Here are some things we do want to see from the next Deus Ex game.
More hubs
Travel is an underrated aspect of the Deus Ex fantasy. The conspiracies you expose are so vast you have to fly all over the world to unpick them. In the original Deus Ex you go from Liberty Island to Hong Kong, to Paris. In Human Revolution, in spite of the hubs cut from the game, you still end up visiting Detroit, Shanghai and Singapore. Even though Prague is the most detailed hub Eidos Montreal has produced, Mankind Divided still felt limited for being confined there for most of the game.
It’s a tough ask given the amount of work it takes to produce open areas with the density of interaction that we expect from Deus Ex. Hubs are central to the Deus Ex experience because they blend social and stealth spaces, and they give you the chance to absorb the world at your own pace. I want to really wallow in the dystopia. I don’t even need a mission prompt to infiltrate an apartment block, read emails and nick gang stashes. Like many, I robbed Prague’s amazing bank before the plot went there. Multiple hubs that feel different and exciting should be an essential part of a new Deus Ex.
Fewer vents
This might make me a bad Deus Ex fan, but I am sick of vents. When I think about being a cool augmented future spy the idea of crawling around on my hands and knees in a boring grey tube doesn’t feature. There are always going to be some vents, I accept that. They are an essential path for stealthy players looking to slip behind guards. It’s a problem when ‘find a vent’ is a viable solution to every problem.
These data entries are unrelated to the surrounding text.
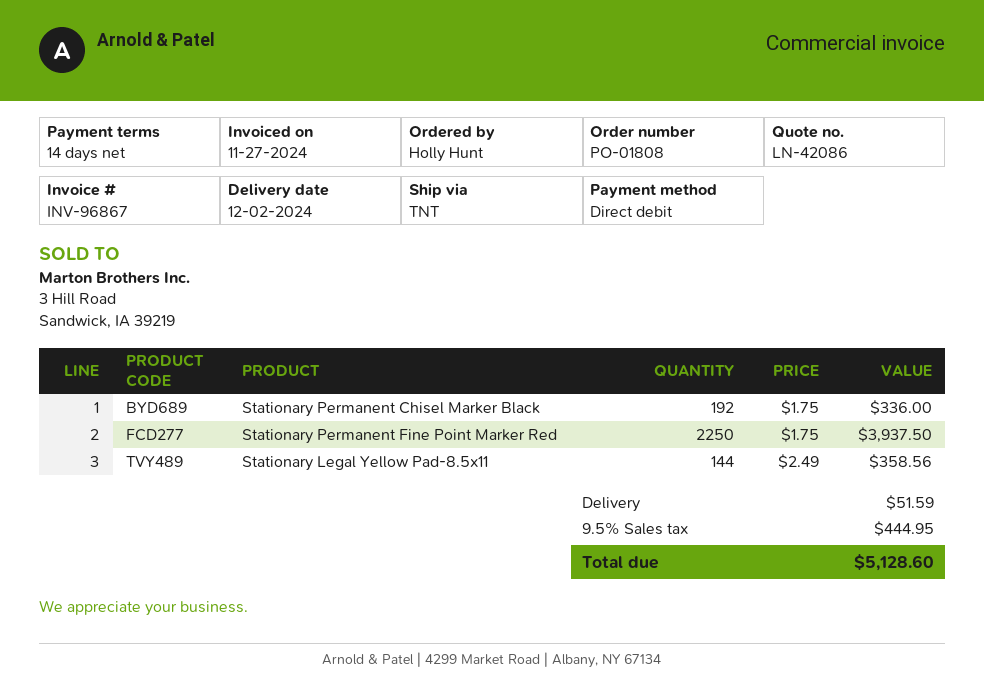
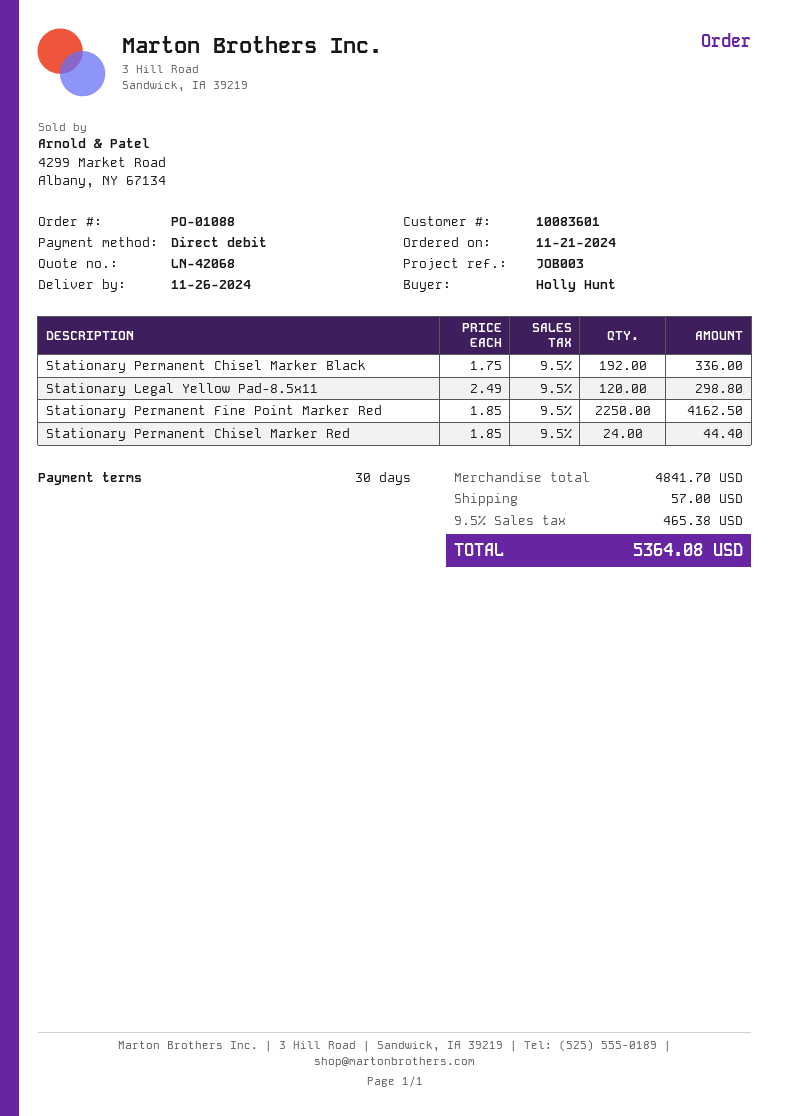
quote number: LN-42086 -> LN-42068
order number: PO-01808 -> PO-01088
delivery date: 2024-12-02 -> 2024-11-26
payment terms: 14 days -> 30 days
Stationary Permanent Fine Point Marker Red: 2250 x 1.75 = 3937.50 -> 2250 x 1.85 = 4162.50
Stationary Legal Yellow Pad-8.5x11: 144 x 2.49 = 358.56 -> 120 x 2.49 = 298.80
Stationary Permanent Chisel Marker Red: none -> 24 x 1.85 = 44.40
shipping: 51.59 -> 57.00
tax: 9.5% = 444.95 -> 9.5% = 465.38
total: 5128.60 -> 5364.08

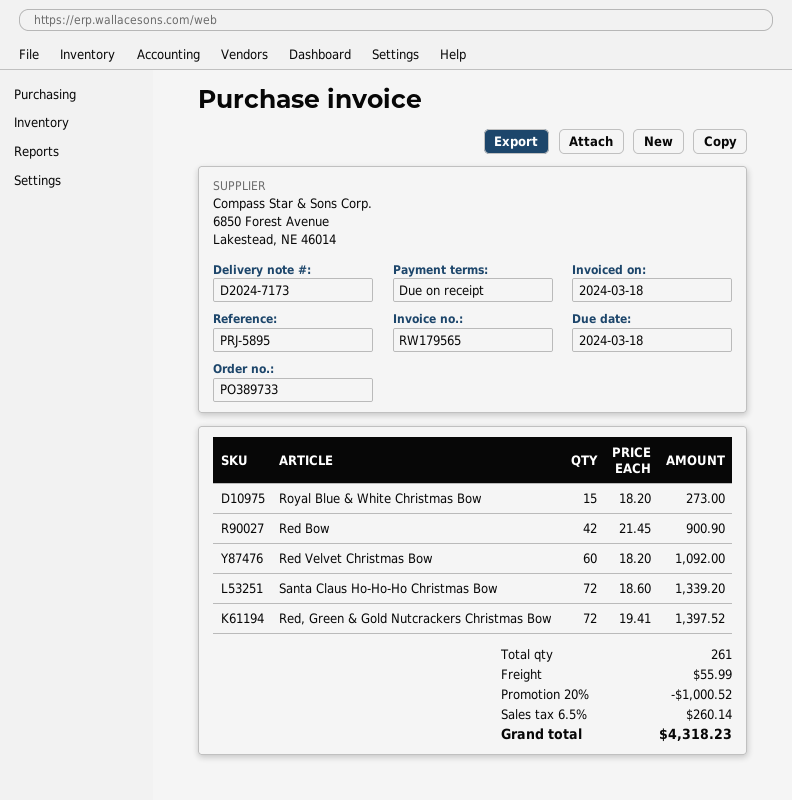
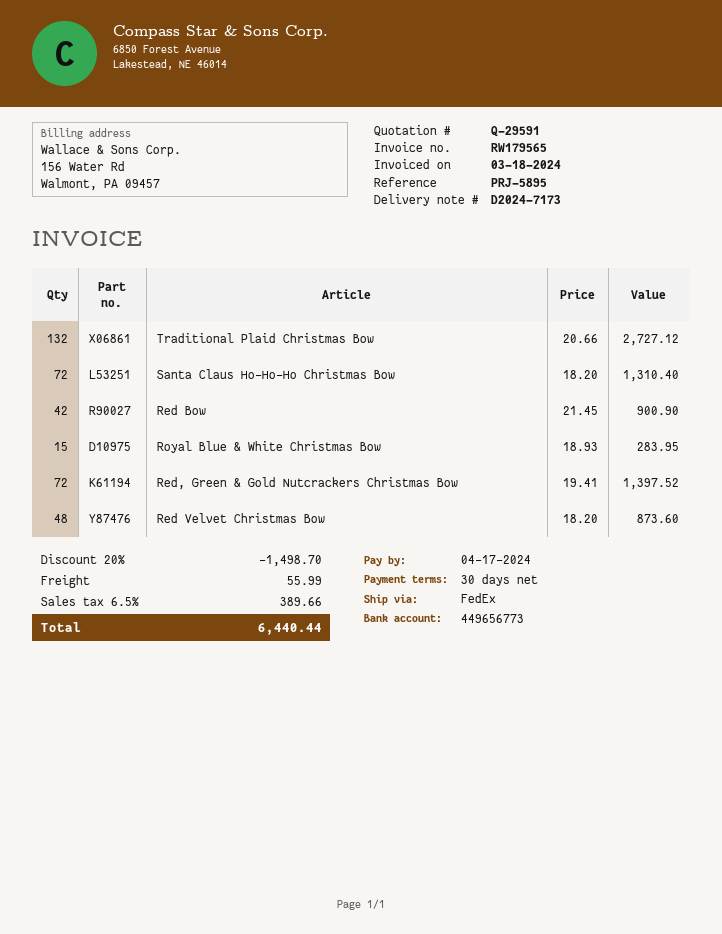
payment terms: on receipt -> 30 days
due date: 2024-03-18 -> 2024-04-17
Royal Blue & White Christmas Bow: 15 x 18.20 = 273.00 -> 15 x 18.93 = 283.95
Red Velvet Christmas Bow: 60 x 18.20 = 1092.00 -> 48 x 18.20 = 873.60
Santa Claus Ho-Ho-Ho Christmas Bow: 72 x 18.60 = 1339.20 -> 72 x 18.20 = 1310.40
Traditional Plaid Christmas Bow: none -> 132 x 20.66 = 2727.12
discount: 20% = 1000.52 -> 20% = 1498.70
tax: 6.5% = 260.14 -> 6.5% = 389.66
total: 4318.23 -> 6440.44

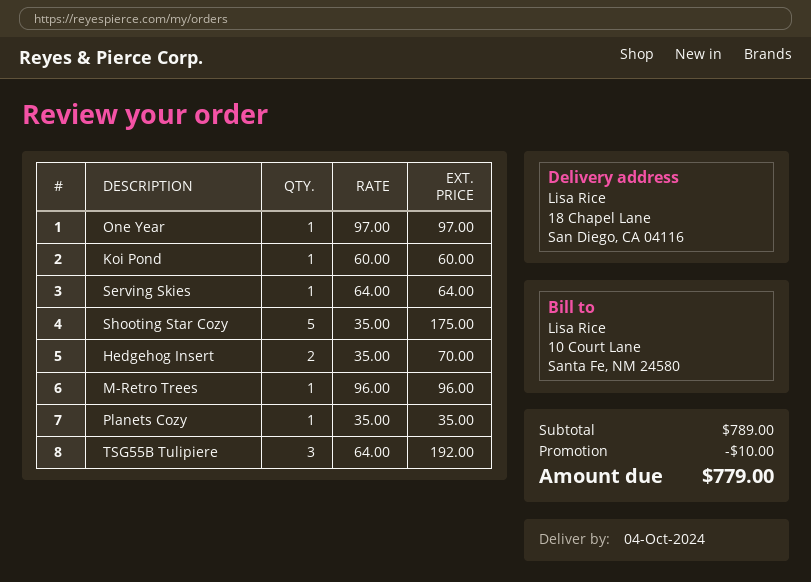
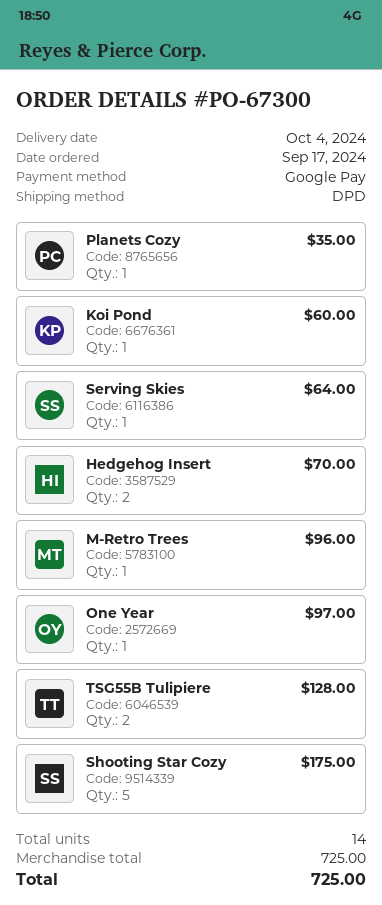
TSG55B Tulipiere: 3 for 192.00 -> 2 for 128.00
subtotal: 789.00 -> 725.00
discount: 10.00 -> none
total: 779.00 -> 725.00

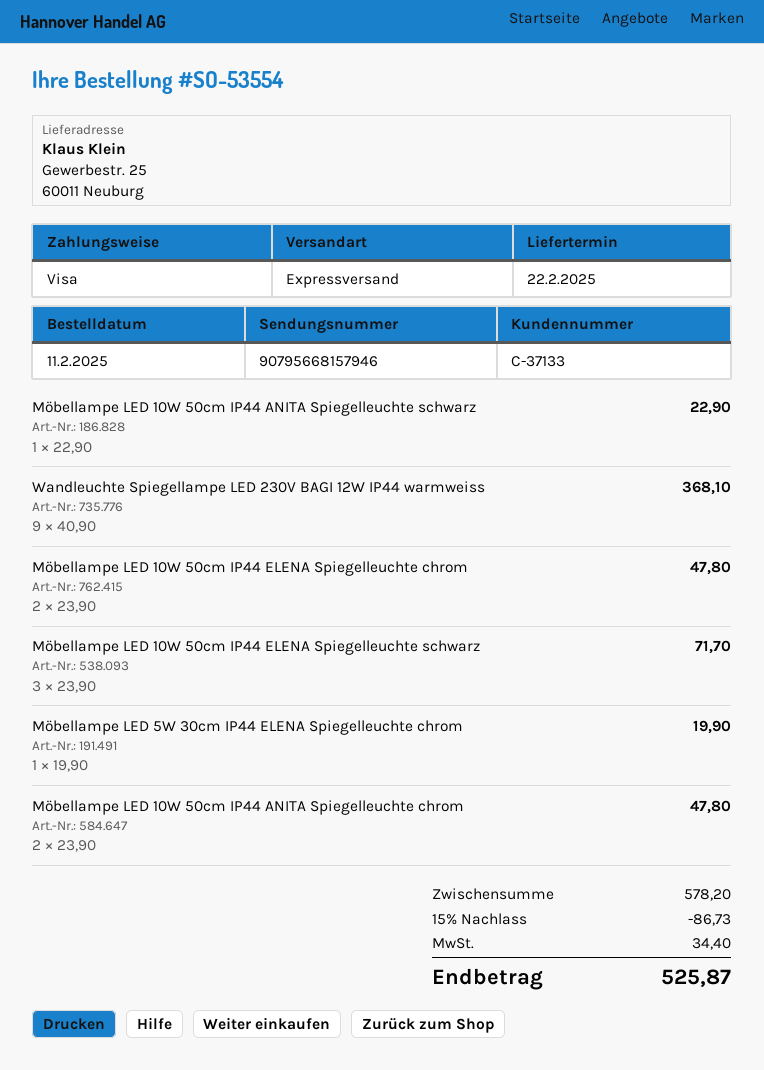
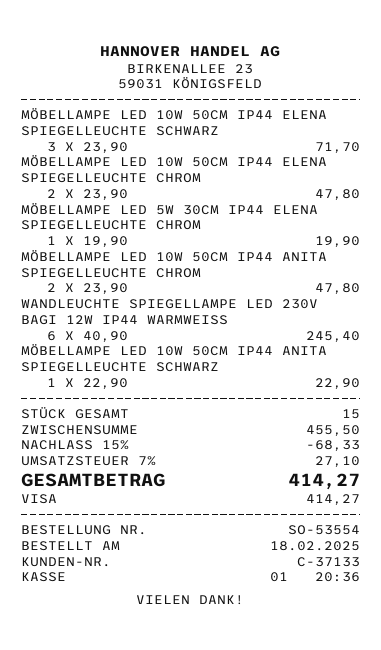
order date: 2025-02-11 -> 2025-02-18
Wandleuchte Spiegellampe LED 230V BAGI 12W IP44 warmweiss: 9 x 40.90 = 368.10 -> 6 x 40.90 = 245.40
subtotal: 578.20 -> 455.50
discount: 15% = 86.73 -> 15% = 68.33
tax: 34.40 -> 27.10
total: 525.87 -> 414.27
I like vents that give me the chance to get an advantageous position on guards, but often they let you skip entire chunks of a level.
The vent problem is part of a wider issue with Deus Ex sandboxes. The approaches you can take are tightly defined for you. You’re the hacker specialist, or you’re the vent player, or your’re the one who shoots/arm-chisels your way through problems. These approaches are baked into each environment. If you come across a checkpoint, there will be a vent off to the right, a computer console to be hacked somewhere to the left behind a couple of guards. It’s hard to break out of these prescribed routes and be creative. Compare Deus Ex to Dishonored 2, for example, where interactions between guard AI and your special powers can be more inventive and there is skill in finding new ways to exploit the sandbox.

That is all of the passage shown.